9/10
Anyone interested in space travel will enjoy this movie
8 December 2007
This movie starts with the younger years of von Braun's life when he was experimenting with rockets and propulsion.

The film shows the March 1944 arrest of von Braun by the Gestapo. The alleged crime was that Von Braun had declared his main interest in developing the V-2 was for space travel, not as a weapon. Also, since von Braun was a pilot, it was suggested that he was planning to escape with V-2 secrets to the Allies.

After a recording of von Braun referring to Adolf Hitler in an insulting manner is heard, the scientist is told he will be executed, but through Dornberger's influence, Hitler becomes convinced that von Braun's intellect puts him in a class of people too important to be executed.

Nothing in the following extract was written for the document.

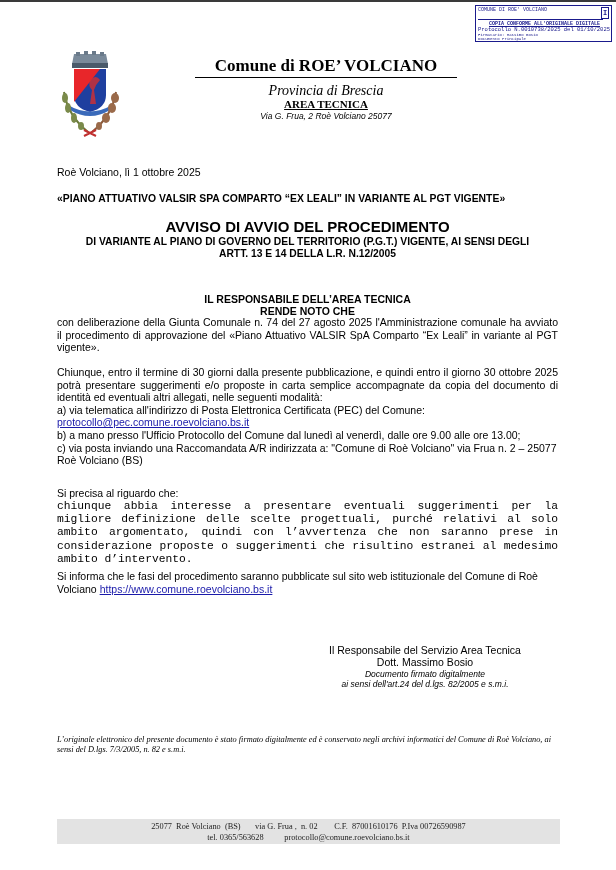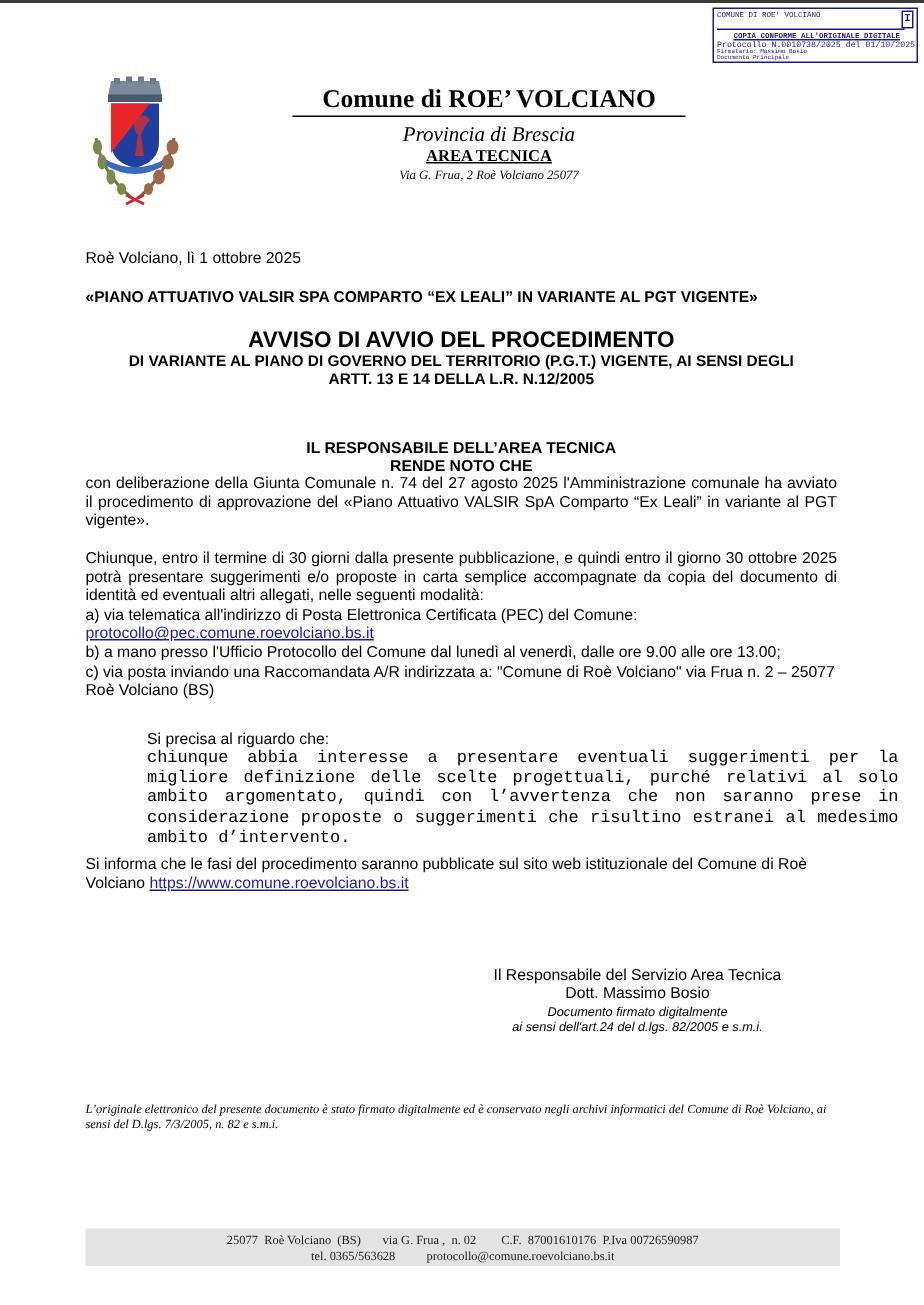"Via G. Frua, 2 Roè" .addr { font-family: Liberation Serif, serif -> Liberation Sans, sans-serif }
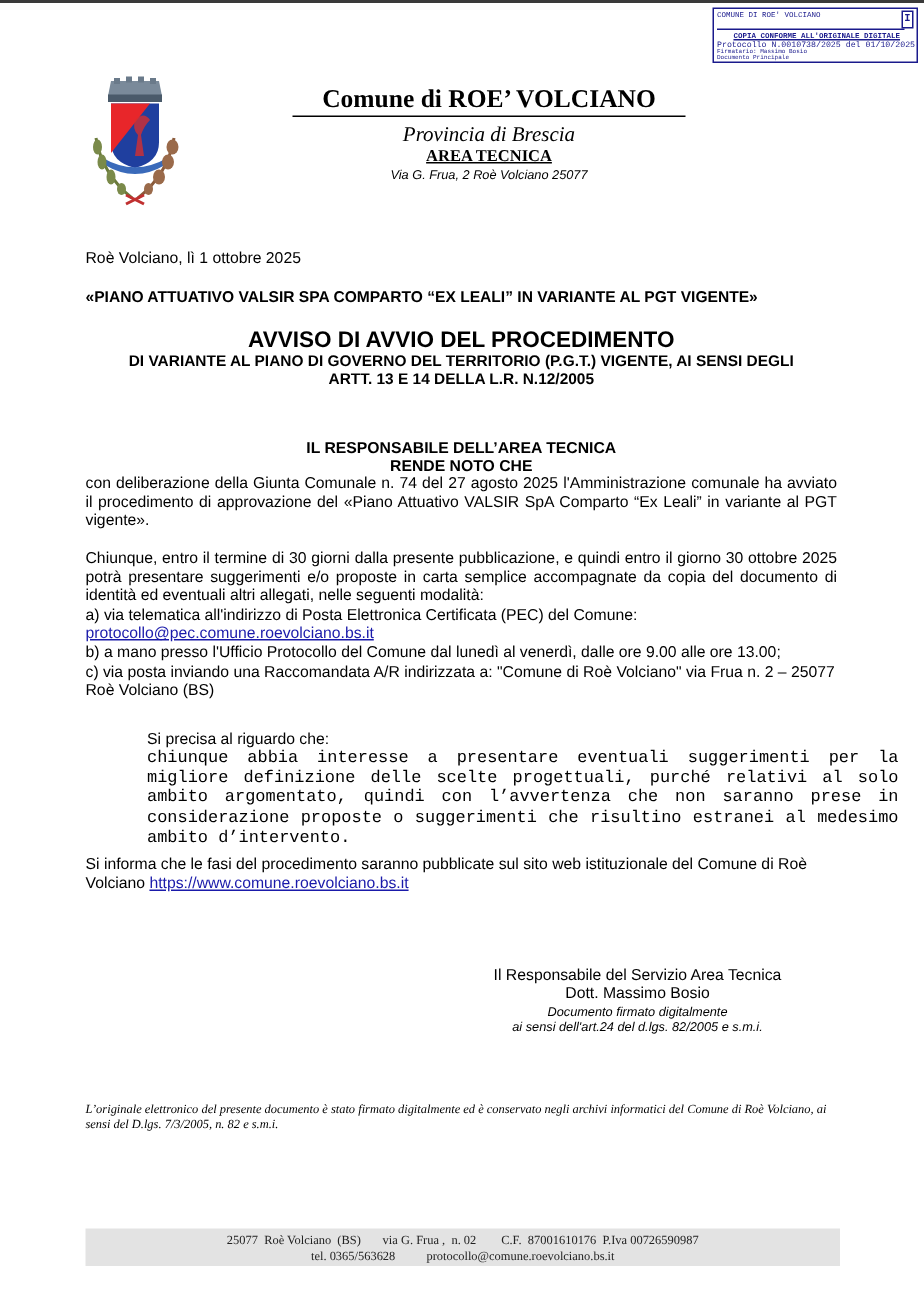"Si precisa al riguardo che:" .p3 { margin-left: 41px -> none }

After surrendering to the Americans, Von Braun refuses to consider himself a war criminal, but Maj. William Taggert, a former newspaperman whose wife and baby were killed in a London bombing raid, argues that because von Braun "invented an infernal device used to support an iniquitous regime," he was a war criminal.

Wernher von Braun was responsible for the space age becoming a reality in the 20th century. Von Braun was named by Life magazine as one of the "100 Most Important Americans of the 20th Century," touting him as the man who "launched the greatest adventure of all, a journey to the Moon".

This interesting film includes some of von Braun's strongest critics but is balanced with von Braun's contributions to the American space program. The film ends in 1958, however von Braun when on to design the Saturn V moon rocket that put a man on the moon (the Saturn V still remains the most powerful rocket ever built, and it never had a critical failure).

Anyone interested in space travel will enjoy this movie.